Atacar a segunda perna é um exercício gostoso, mas que requer um pouco de agressividade controlada. O raio é o mais apertado, você transferirá todo o apoio dos pneus que estava do lado direito para o esquerdo, precisará atacar a zebra interna com vontade – e, como na primeira perna, você não enxergará nada direito por causa de uma quebra de relevo bem na entrada, que pode ser visto na fotografia do Jaguar abaixo. Sendo bem franco, na hora do ataque à direita, você não estará vendo nem a zebra nem a bananinha (a zebra alta amarela).
Nesta segunda perna, seu objetivo é cortá-la o mais por dentro possível, usando toda a zebra e inclusive tocando a bananinha – com muita parcimônia no caso de carros de corrida com suspensão travada. Sim, muitos carros ficam em duas rodas por um breve instante, mas é essencial que você corte bem esta curva, pois a quebra de relevo já faz o veículo perder carga vertical e espalhar para fora naturalmente.
Se tudo der certo, você terá cortado esta segunda perna por dentro, atropelado a zebra e escorregado até cerca de 3/4 do lado de fora da pista (ponto 4). Busque o acelerador exatamente entre o ponto 3 e 4 – a agressividade vai mais depender do quanto de torque você tem. Num hot hatch você pode descer a lenha já próximo à zebra interna.

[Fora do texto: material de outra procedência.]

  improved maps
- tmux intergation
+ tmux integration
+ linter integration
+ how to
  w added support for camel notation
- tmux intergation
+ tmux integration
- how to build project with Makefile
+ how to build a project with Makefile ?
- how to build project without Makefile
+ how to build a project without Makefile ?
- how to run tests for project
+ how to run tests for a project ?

A última curva é extremamente longa e requer bastante controle emocional. Nela, é importante você entender três coisas: você vai frear dentro, tardio e com suavidade (ponto 5) pois já estará esterçando de leve, você vai ficar do lado de dentro da curva com aceleração baixa e constante por muito mais tempo que acha (ponto 6), e por fim, só vai aumentar a carga do acelerador progressivamente em direção a 100% no ponto 7, que é quando você conseguir visualizar a zebra externa que indica o fim da curva.
Use seu pescoço: nesta última perna é muito comum pilotos novatos ficarem com o pescoço duro, só olhando pra frente, como um Boneco de Olinda. Quando estiver passando pelo ponto 6, olhe para a esquerda na cabine que você verá exatamente o que precisará fazer! Se tudo der certo, seu carro terá escorregado até a zebra de fora, levando-o em direção à curva da entrada dos boxes. Às vezes, na busca do limite você acabará colocando duas rodas na grama, como ocorreu com o carro 54 na foto abaixo. É normal.

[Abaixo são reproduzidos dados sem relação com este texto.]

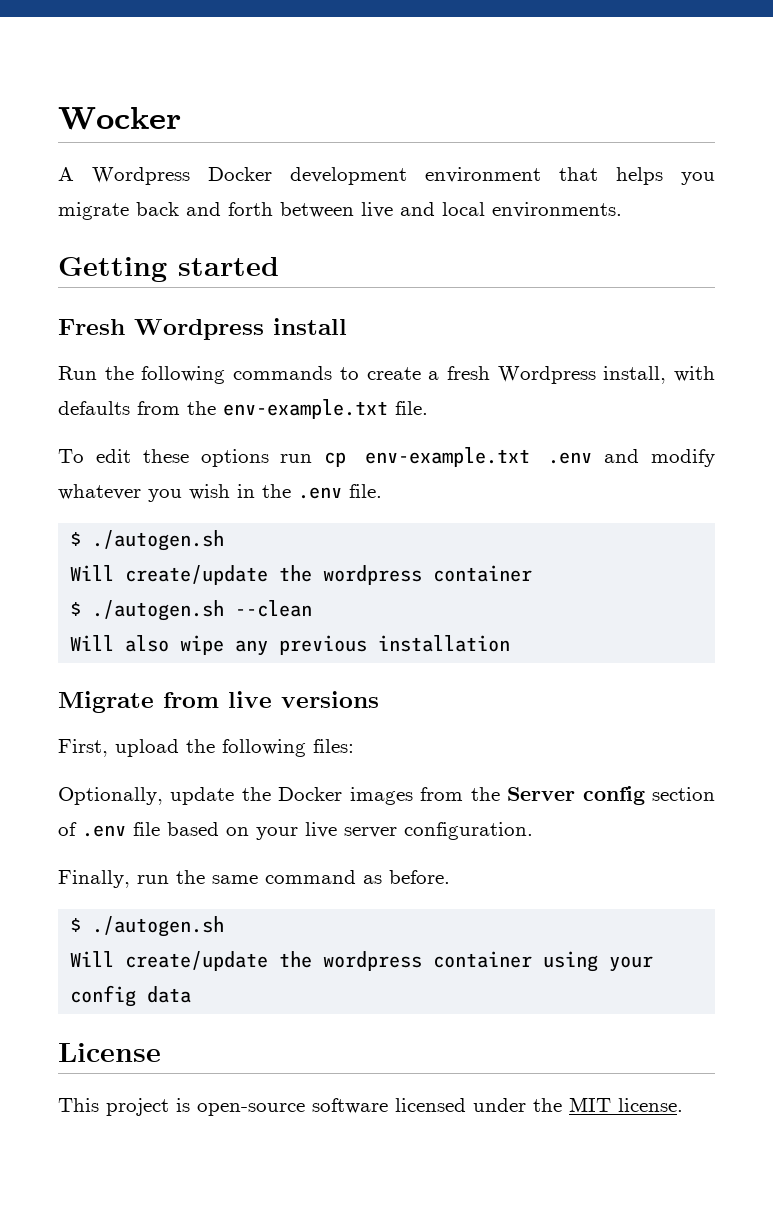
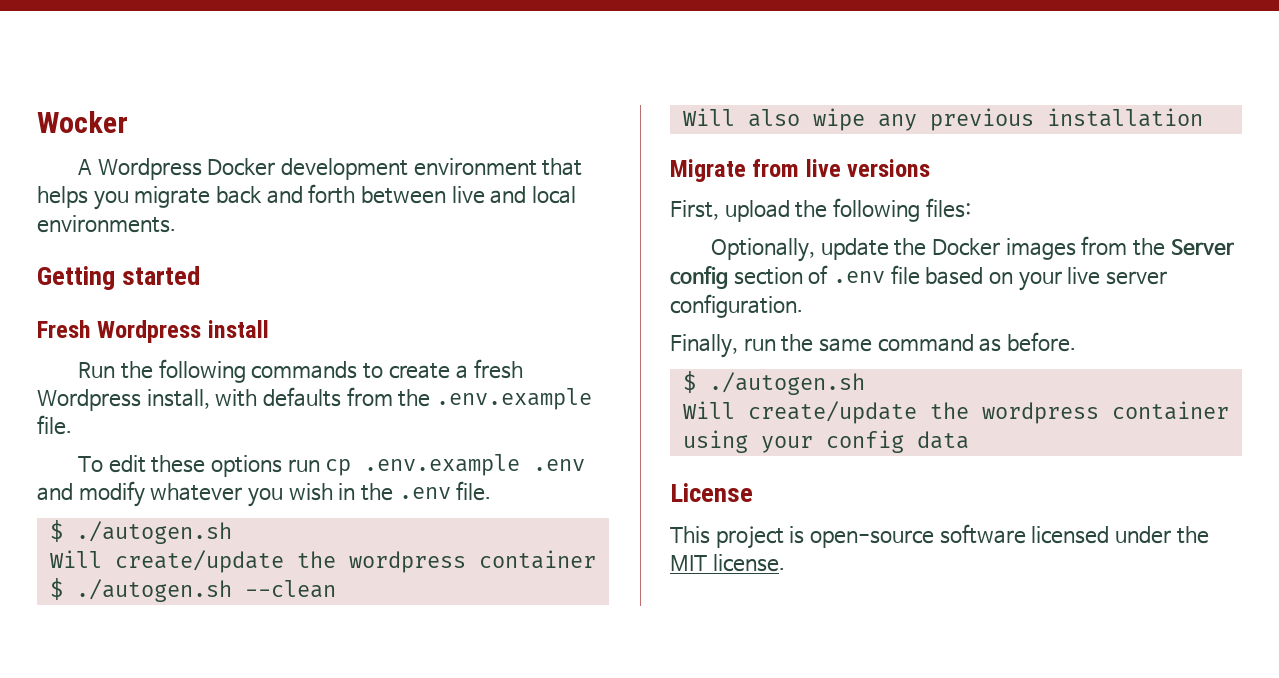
- Run the following commands to create a fresh Wordpress install, with defaults from the env-example.txt file.
+ Run the following commands to create a fresh Wordpress install, with defaults from the .env.example file.
- To edit these options run cp env-example.txt .env and modify whatever you wish in the .env file.
+ To edit these options run cp .env.example .env and modify whatever you wish in the .env file.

Agora, vamos ver tudo isso acontecendo na prática, começando com o amigo piloto e instrutor Eric Darwich a bordo do Mitsubishi Lancer Evo X. O saca-rolhas está aos 1:25 e 3:25 do vídeo.
Abaixo, temos este que vos fala, em um Mit Lancer R que usei no curso de pilotagem Premium Racing School. A curva aparece aos 1:45.

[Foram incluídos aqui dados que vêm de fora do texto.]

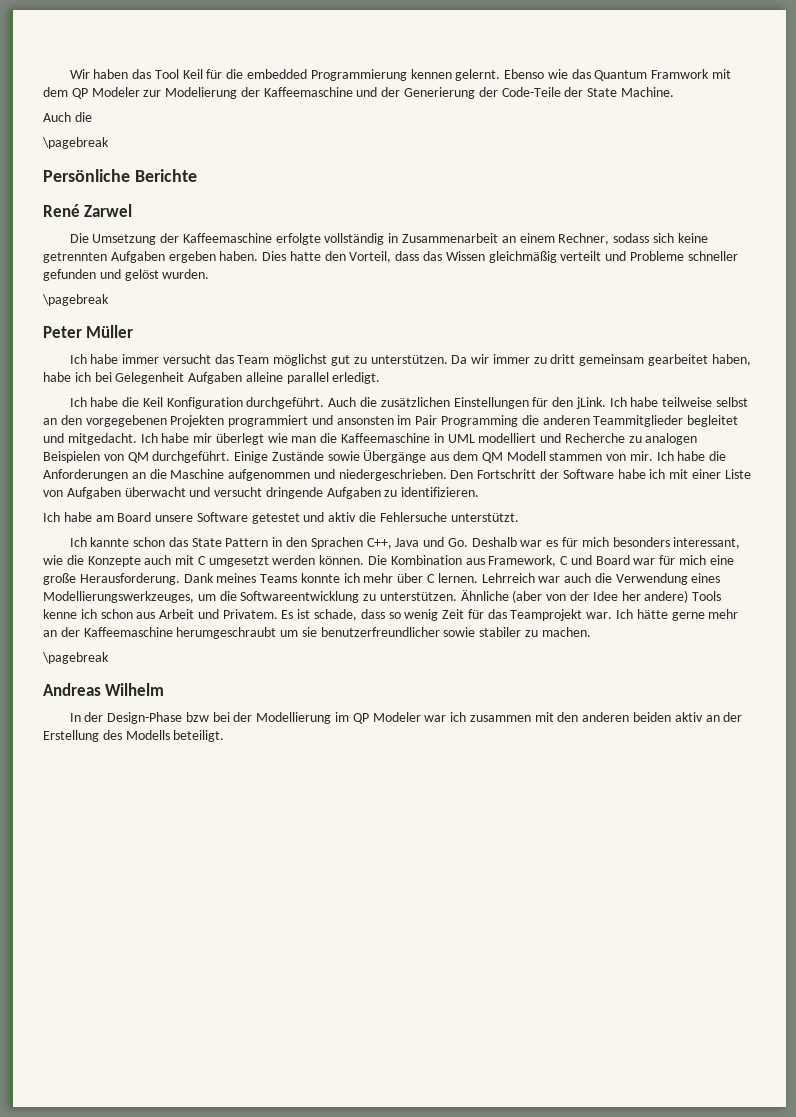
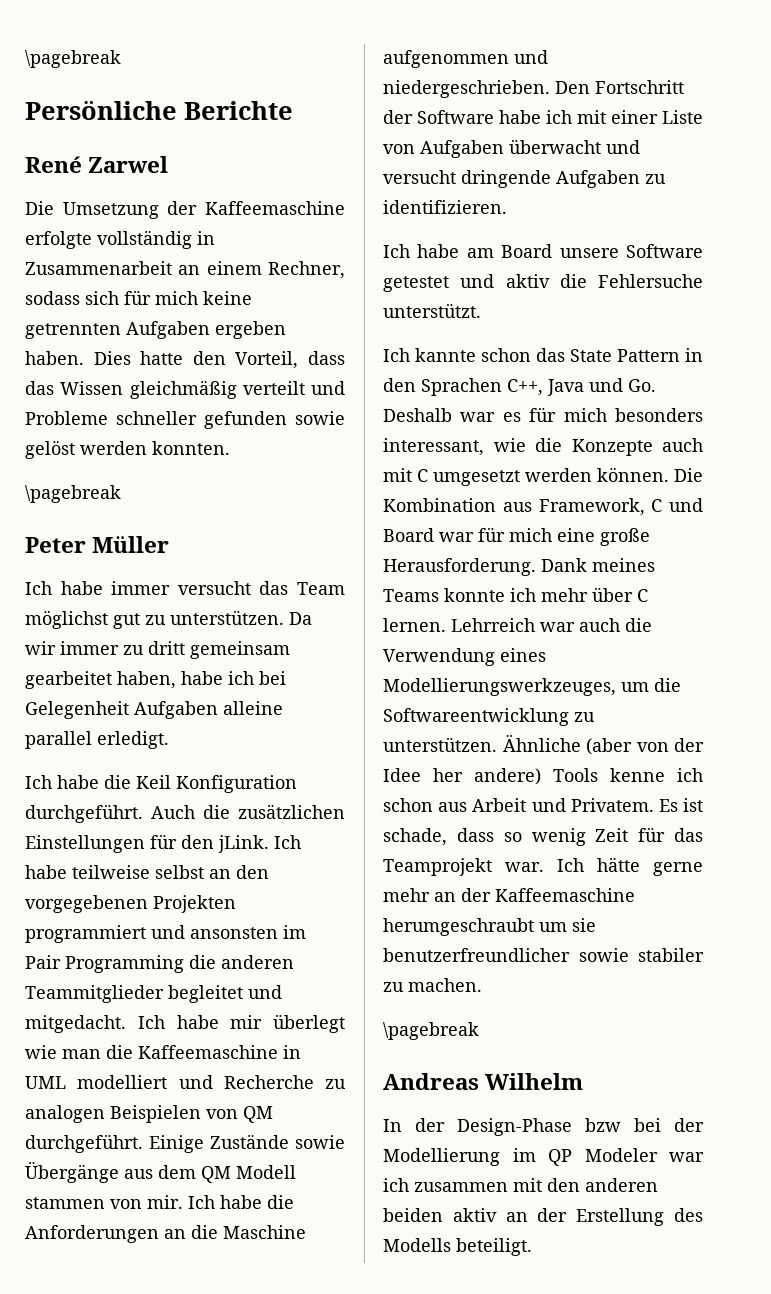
- Wir haben das Tool Keil für die embedded Programmierung kennen gelernt. Ebenso wie das Quantum Framwork mit dem QP Modeler zur Modelierung der Kaffeemaschine und der Generierung der Code-Teile der State Machine.
- Auch die
- Die Umsetzung der Kaffeemaschine erfolgte vollständig in Zusammenarbeit an einem Rechner, sodass sich keine getrennten Aufgaben ergeben haben.
+ Die Umsetzung der Kaffeemaschine erfolgte vollständig in Zusammenarbeit an einem Rechner, sodass sich für mich keine getrennten Aufgaben ergeben haben.
- Dies hatte den Vorteil, dass das Wissen gleichmäßig verteilt und Probleme schneller gefunden und gelöst wurden.
+ Dies hatte den Vorteil, dass das Wissen gleichmäßig verteilt und Probleme schneller gefunden sowie gelöst werden konnten.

Novamente o manco aqui, agora no Renault Sandero RS. Veja o saca-rolha em primeira pessoa (1:43) e em câmera fixa (3:58).
Os erros mais típicos
No ponto 1, entrar com velocidade demais. Isso vai resultar num traçado espalhado: você vai perder a entrada (ponto 2), o que vai te prejudicar no posicionamento na pista para o ataque da segunda perna e vai te impedir de dar o golpe no acelerador entre os pontos 2 e 3. Acertar a frenagem mas passar longe da zebra interna no ponto 2 também é comum, pois há pouca visibilidade.
Não atacar a zebra interna entre os pontos 3 e 4, seja por falta de visibilidade ou por receio, também é um erro comum e que custa tempo. Frear antes da hora para a entrada da última perna longa é comum, mas não prejudica muito. Já acelerar antes da hora é prejuízo na certa: muitos novatos buscam aceleração plena já no ponto 6 (em vez de no ponto 7), resultando em um sub-esterço destruidor de pneus e sem nenhum lucro no cronômetro, muito pelo contrário – a velocidade de saída fica menor e a tendência é do carro ir parar na grama.
Se você não tem a oportunidade de acelerar na pista mas gosta de simuladores, a pedida é comprar e baixar o Stock Car Extreme, da Reiza: sua última atualização inclui reproduções inacreditavelmente fiéis do autódromo Velo Città e da categoria Lancer Cup!